DATA Block Start
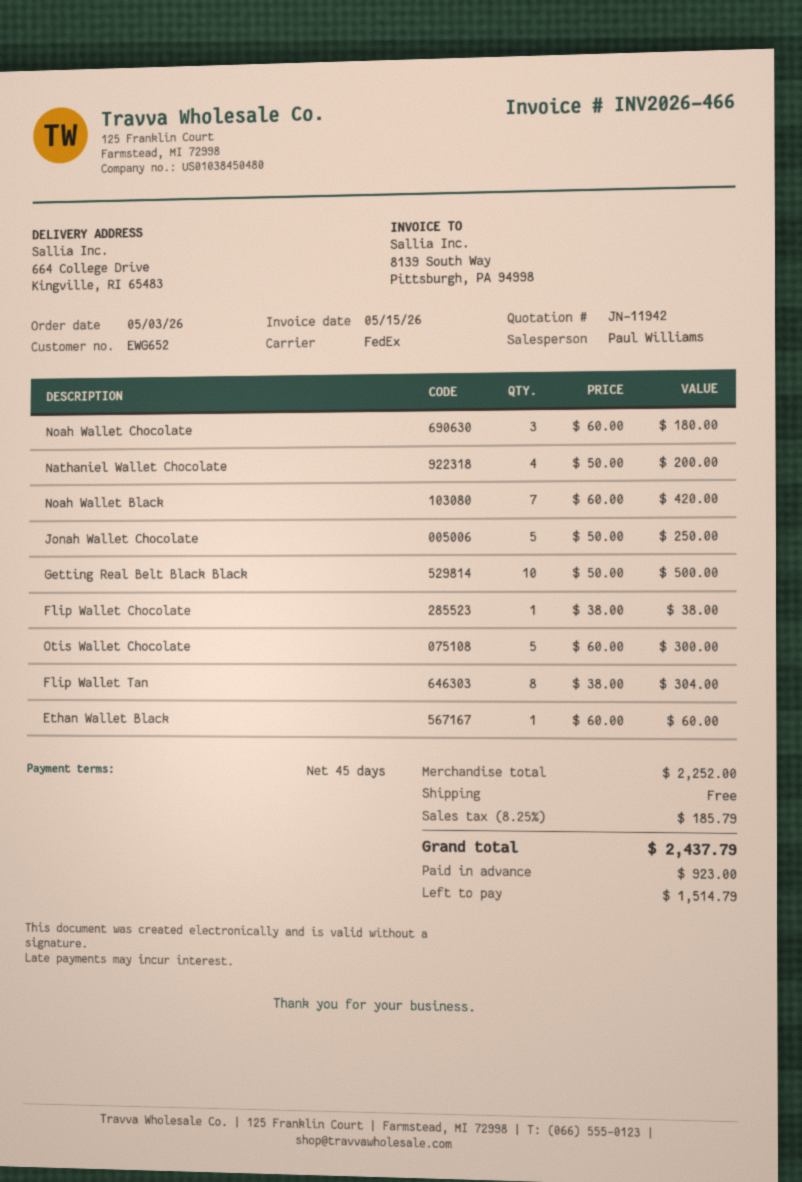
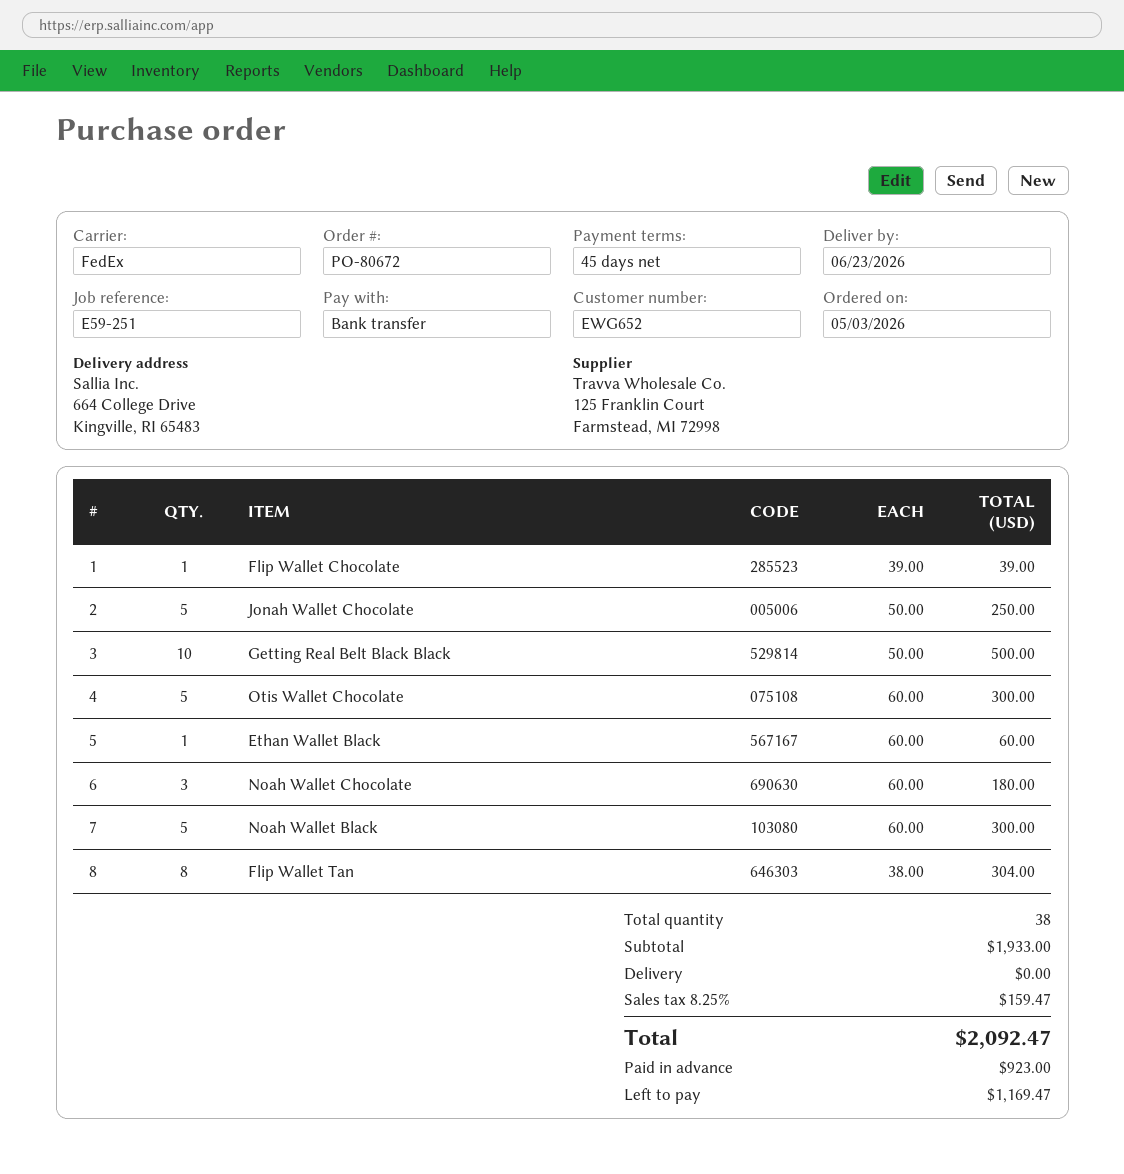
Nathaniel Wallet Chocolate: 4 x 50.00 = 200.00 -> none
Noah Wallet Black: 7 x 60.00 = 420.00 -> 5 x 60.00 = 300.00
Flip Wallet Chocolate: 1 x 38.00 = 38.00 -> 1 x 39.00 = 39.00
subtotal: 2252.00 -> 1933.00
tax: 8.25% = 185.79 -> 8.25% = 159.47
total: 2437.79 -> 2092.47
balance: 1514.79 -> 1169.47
DATA Block End
PROBLEM DESCRIPTION – Exactly as written, please copy out the whole set of records, skipping images.

OUTPUT FOR THIS TASK –
Nathaniel Wallet Chocolate: 4 x 50.00 = 200.00 -> none
Noah Wallet Black: 7 x 60.00 = 420.00 -> 5 x 60.00 = 300.00
Flip Wallet Chocolate: 1 x 38.00 = 38.00 -> 1 x 39.00 = 39.00
subtotal: 2252.00 -> 1933.00
tax: 8.25% = 185.79 -> 8.25% = 159.47
total: 2437.79 -> 2092.47
balance: 1514.79 -> 1169.47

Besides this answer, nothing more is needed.